### WORK REQUIRED
Copy exactly the lines of the records below, and only those lines, beginning with the line that contains "войне с Россией" and ending with the line that contains "moved [11,557,508,606] ->".

### MATERIAL PROVIDED
Segment Open
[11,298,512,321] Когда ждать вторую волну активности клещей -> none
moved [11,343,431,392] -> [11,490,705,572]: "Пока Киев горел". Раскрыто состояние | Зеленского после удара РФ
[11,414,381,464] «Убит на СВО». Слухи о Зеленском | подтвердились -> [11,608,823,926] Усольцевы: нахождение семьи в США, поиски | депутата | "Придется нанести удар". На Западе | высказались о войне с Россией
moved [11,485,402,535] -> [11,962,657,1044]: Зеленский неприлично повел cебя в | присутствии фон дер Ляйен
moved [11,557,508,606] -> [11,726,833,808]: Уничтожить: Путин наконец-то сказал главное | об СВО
Segment Closed
Segment Open
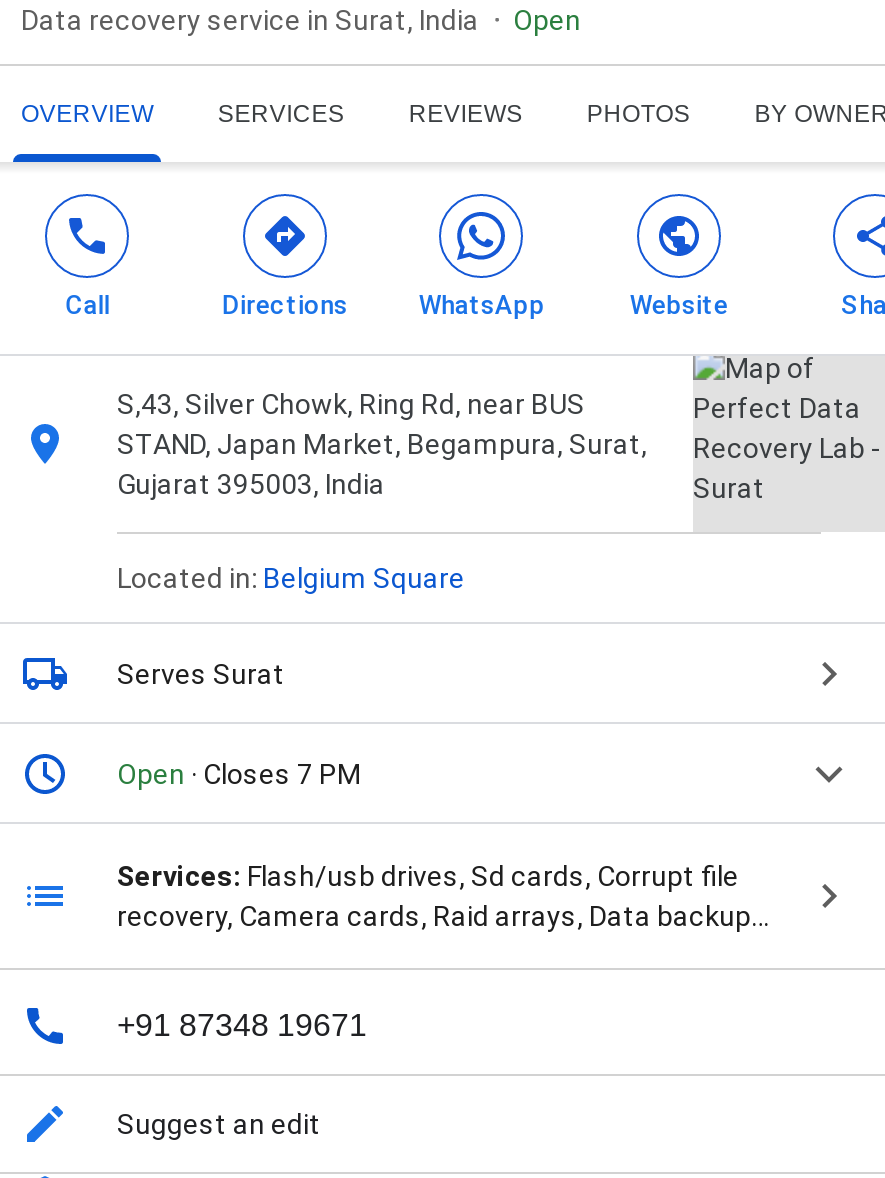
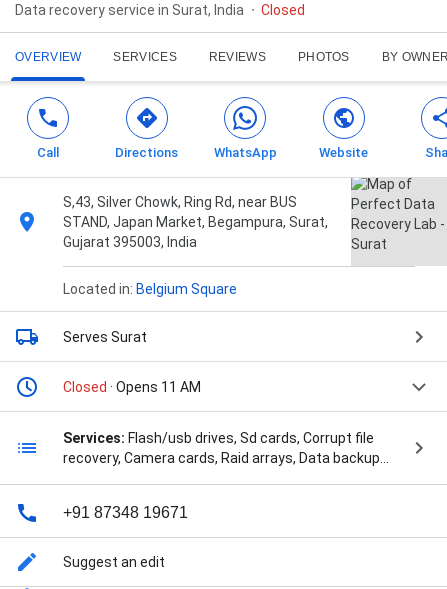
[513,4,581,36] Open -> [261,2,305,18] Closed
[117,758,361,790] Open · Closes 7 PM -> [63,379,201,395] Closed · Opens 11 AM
Segment Closed
Segment Open
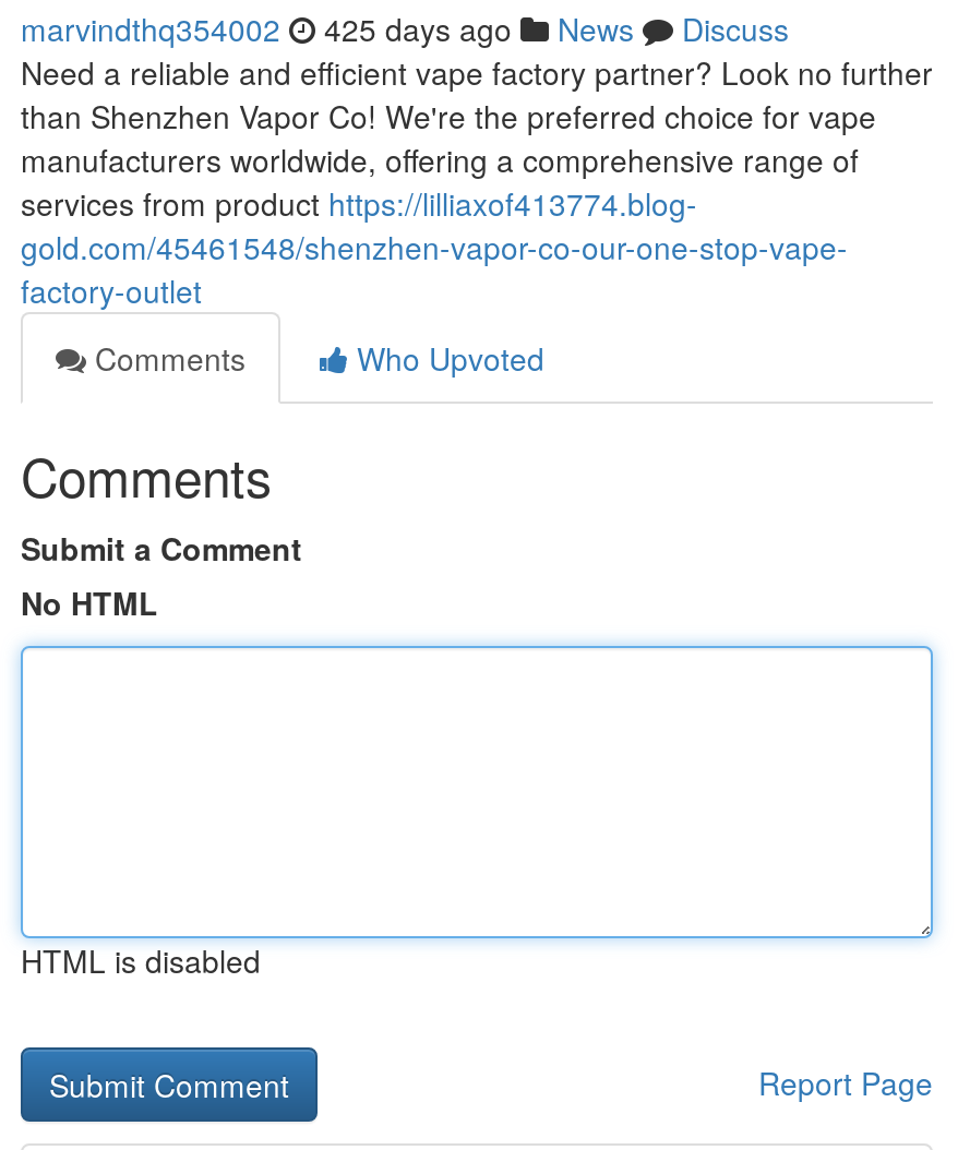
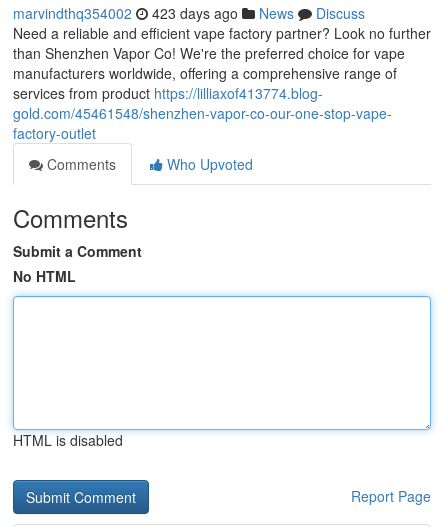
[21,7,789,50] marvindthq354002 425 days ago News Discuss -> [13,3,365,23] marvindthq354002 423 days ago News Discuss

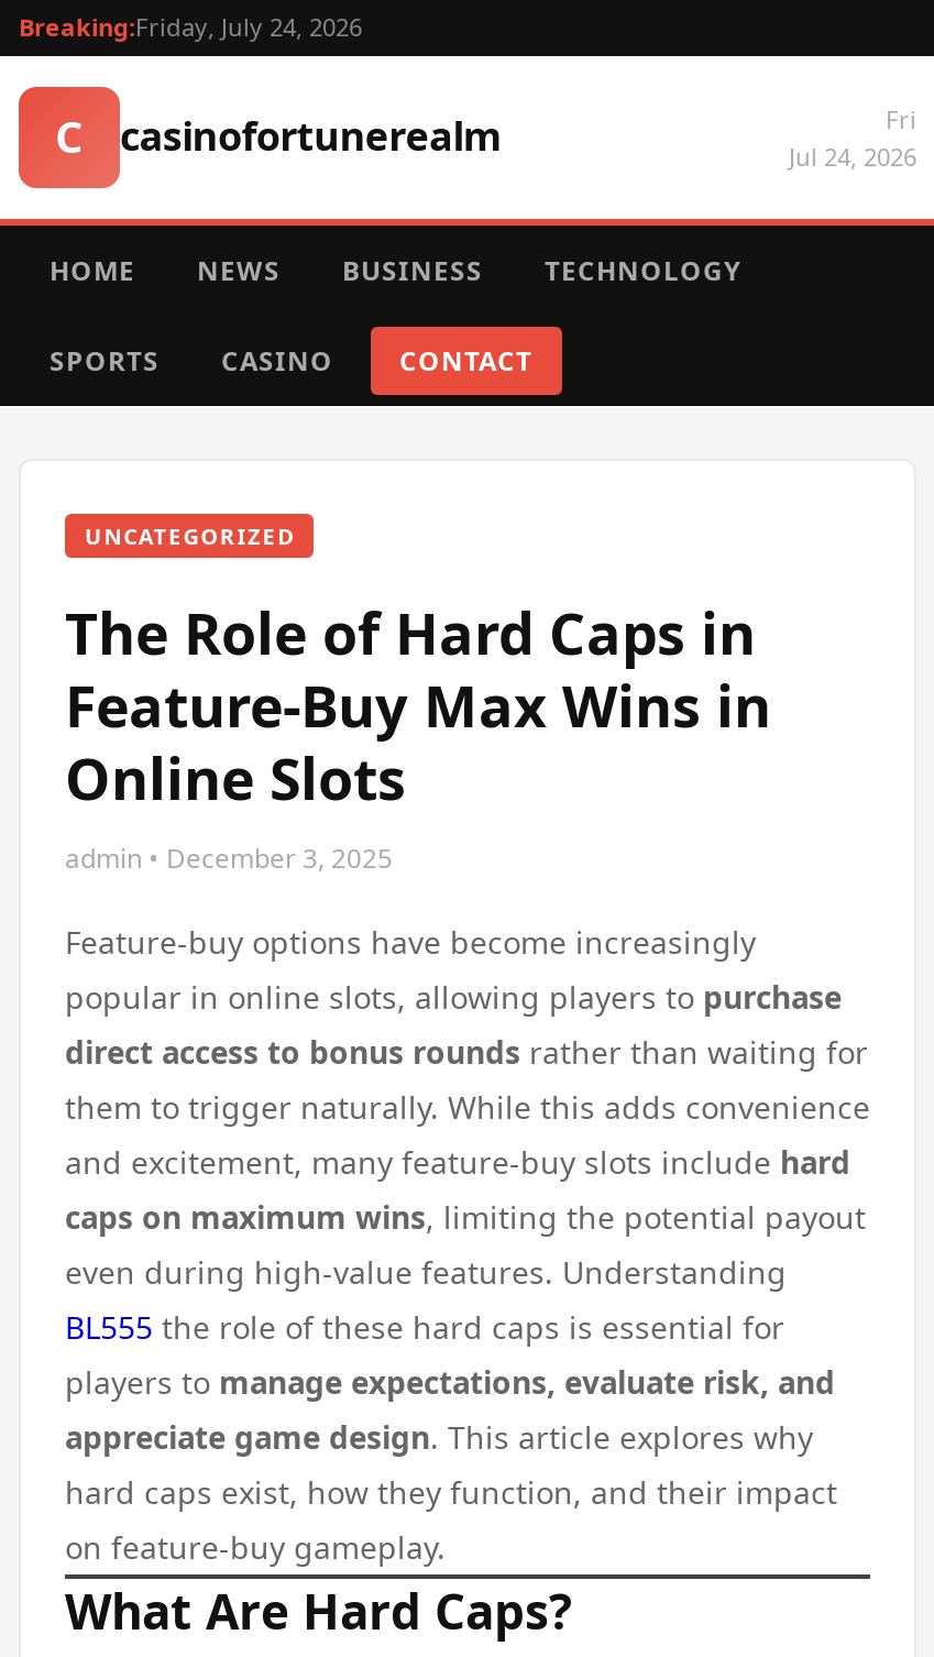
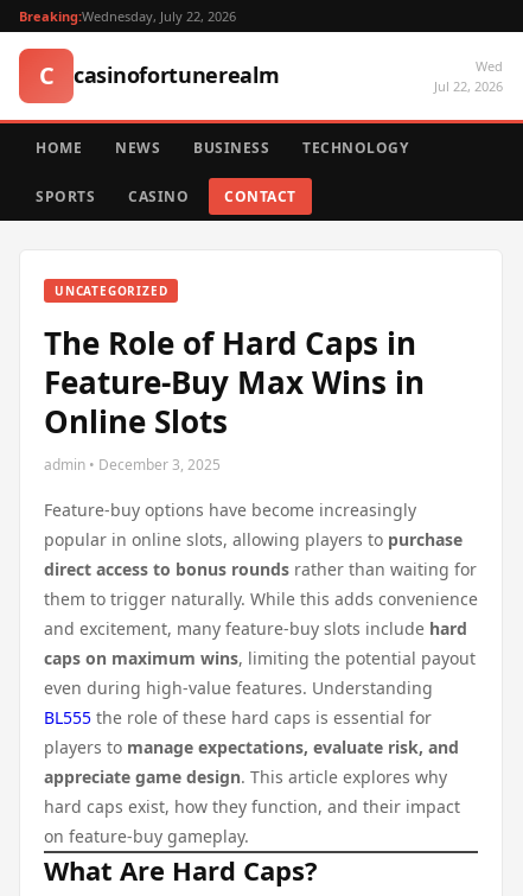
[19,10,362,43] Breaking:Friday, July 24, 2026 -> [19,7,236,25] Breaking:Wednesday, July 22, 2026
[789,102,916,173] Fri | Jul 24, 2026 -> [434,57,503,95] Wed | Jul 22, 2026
Segment Closed
### SOLUTION FOR THIS TASK
[11,414,381,464] «Убит на СВО». Слухи о Зеленском | подтвердились -> [11,608,823,926] Усольцевы: нахождение семьи в США, поиски | депутата | "Придется нанести удар". На Западе | высказались о войне с Россией
moved [11,485,402,535] -> [11,962,657,1044]: Зеленский неприлично повел cебя в | присутствии фон дер Ляйен
moved [11,557,508,606] -> [11,726,833,808]: Уничтожить: Путин наконец-то сказал главное | об СВО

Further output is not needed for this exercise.